Попробовал задуматься о всех: «кто?», «как?», «что?», «где?» и «почему?». Так ничего и не надумал. Прислушался к своим ощущениям. Стал гадать, сколько еще протяну.
Лучше не начинать.
Какое-то время просто тупо сидел, думал о неоконченных делах.
Да, лучше держаться. Пока все темы не разрулю.
Я уже перестал тешить себя иллюзией, что смогу сделать что-то полезное. Вытащил бутылку скотча и налил. Виски неприятно обожгло горло и пищевод. Вторая прошла получше, но страх не отпускал. Кожа липкая, воздуха не хватает.
Я все уговаривал себя, что это просто еще один день, который сменит еще одна ночь в долгом темном танце, тянущемся в неизвестное, куда дальше, чем ты можешь видеть.

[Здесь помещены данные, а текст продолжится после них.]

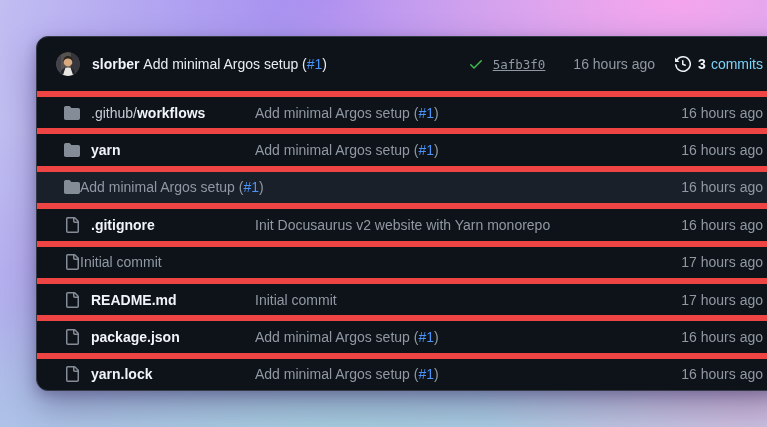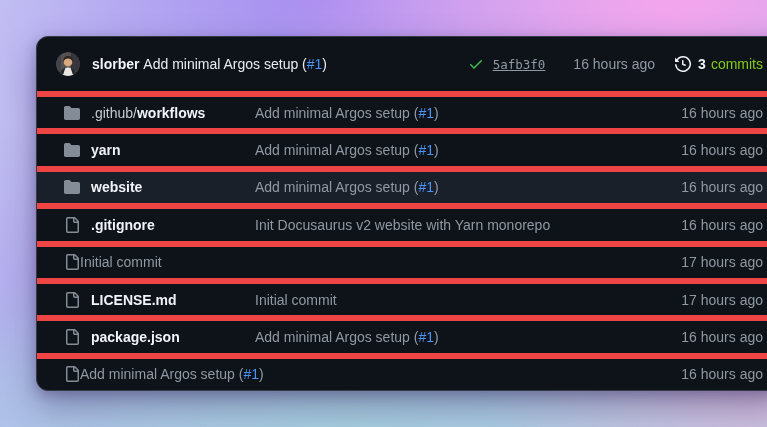"commits" .clabel { color: #84cc16 -> #7dd3fc }
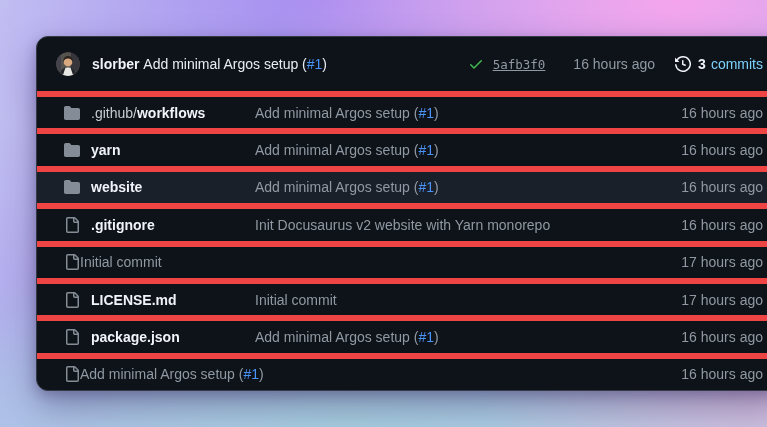"website" span.name { html: <span><a></a><a>website</a></span> -> none }
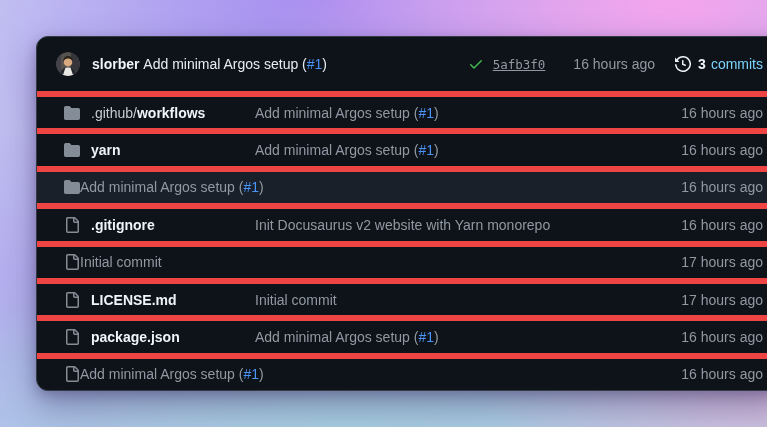"LICENSE.md" a.fname { text: LICENSE.md -> README.md }
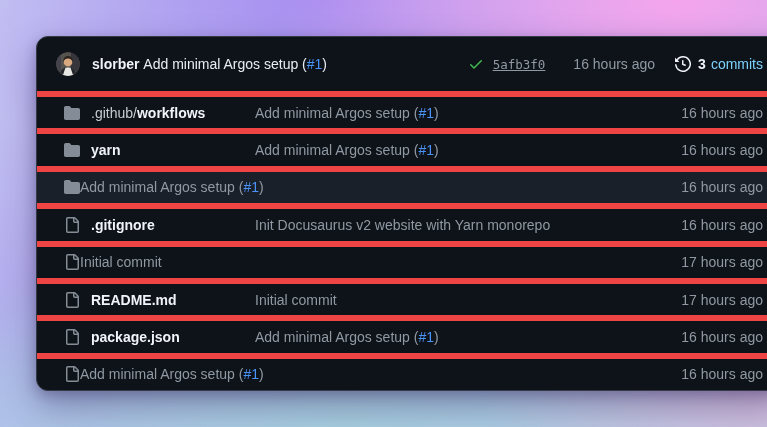"yarn.lock" span.name { html: none -> <span><a></a><a>yarn.lock</a></span> }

Жизнь продолжается, говорил я себе, и, может, я протяну еще довольно долго. Однако, вместо того чтоб успокоить меня, эта мысль вызвала ужас, который практически разрушил то немногое, что от меня еще оставалось.
Жить я, может, и буду, но лучше уже не станет.
Ты не представляешь, насколько крепко цепляешься за якорь надежды, пока не лишаешься последней. Ты уничтожен, выпотрошен и как будто уже не принадлежишь к этому миру. Как будто в тебе уже не осталось веса, чтоб держать тебя на этой земле.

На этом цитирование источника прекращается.